Gentoo/OpenBSD is a Gentoo/*BSD subproject to port Gentoo features such as Portage to the OpenBSD operating system. It was originally started by Grant Goodyear and is currently on development hiatus. An ISO image based on OpenBSD 3.8 is currently maintained by Karol Pasternak and can be downloaded from the project's web site.


Gentoo/DragonFlyBSD is a currently unofficial port to the DragonFlyBSD kernel. The project is developed by Robert Sebastian Gerus.

GNU Hurd

An unofficial port to GNU Hurd was also being developed, but was abandoned in late 2006.

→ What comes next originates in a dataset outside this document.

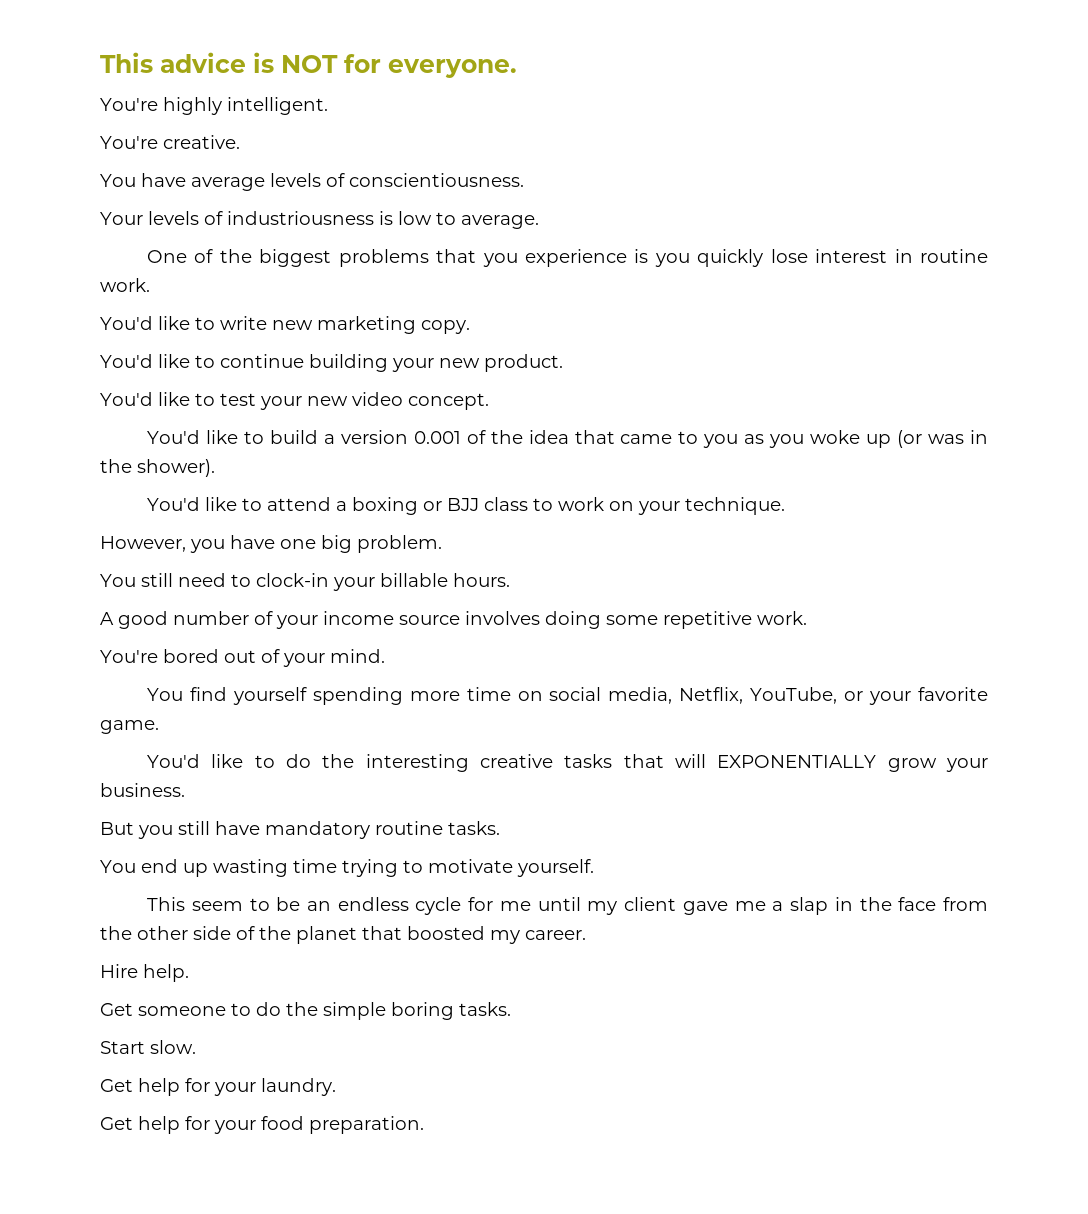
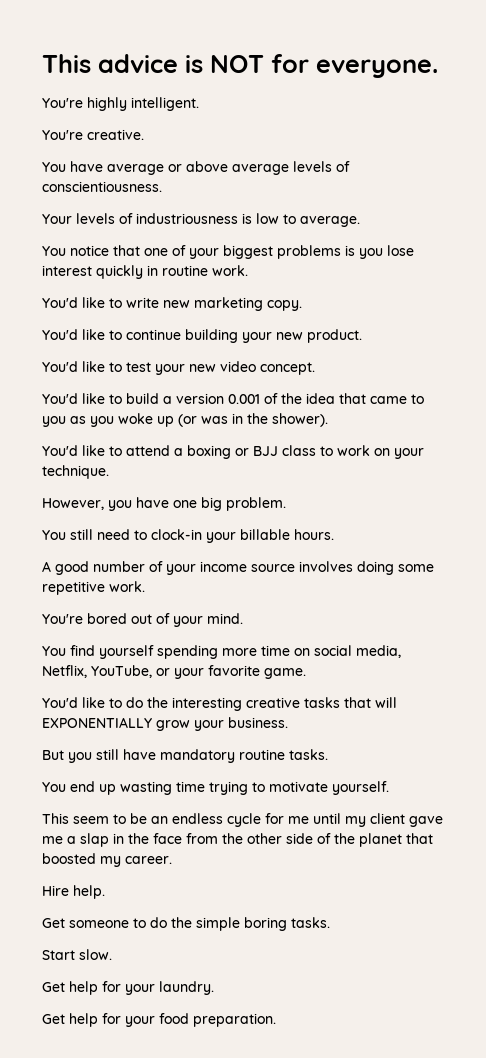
(265, 184) none -> [168,161,289,175] or above average
[147,249,628,267] One of the biggest problems that you experience -> [42,245,341,259] You notice that one of your biggest problems
[697,249,764,267] quickly -> (383, 253) none
(888, 256) none -> [96,265,143,279] quickly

Led by Benda Xu, "Gentoo RAP for Android Devices" installs a variant of Gentoo called Gentoo RAP in a directory prefix alongside Android. The Linux kernel is used by both Android and Gentoo RAP.


Gentoo/Interix is a port of Gentoo that runs atop the Interix Subsystem for Windows which is also known as Microsoft Windows Services for UNIX or Subsystem for Unix-based Applications. A result of the Gentoo/Interix project is the ability to install and use the Portage system to emerge native Windows applications. However, this feature does not support the wide variety of packages supported by other platforms.


An unofficial port to the Solaris operating system, "Portaris", was announced around 2006, but never got into a public state. It has been superseded by the Gentoo Prefix project.

Plan 9

Started in 2011 as a Google Summer of Code project, Plan 9 For Gentoo takes the Gentoo base and overlays a userspace inspired by Plan 9. The stated objectives of the project are to have better hardware support, better software support and to create a "culture shock" for people that have previously used Linux systems. The project is presently maintained by Robert Seaton.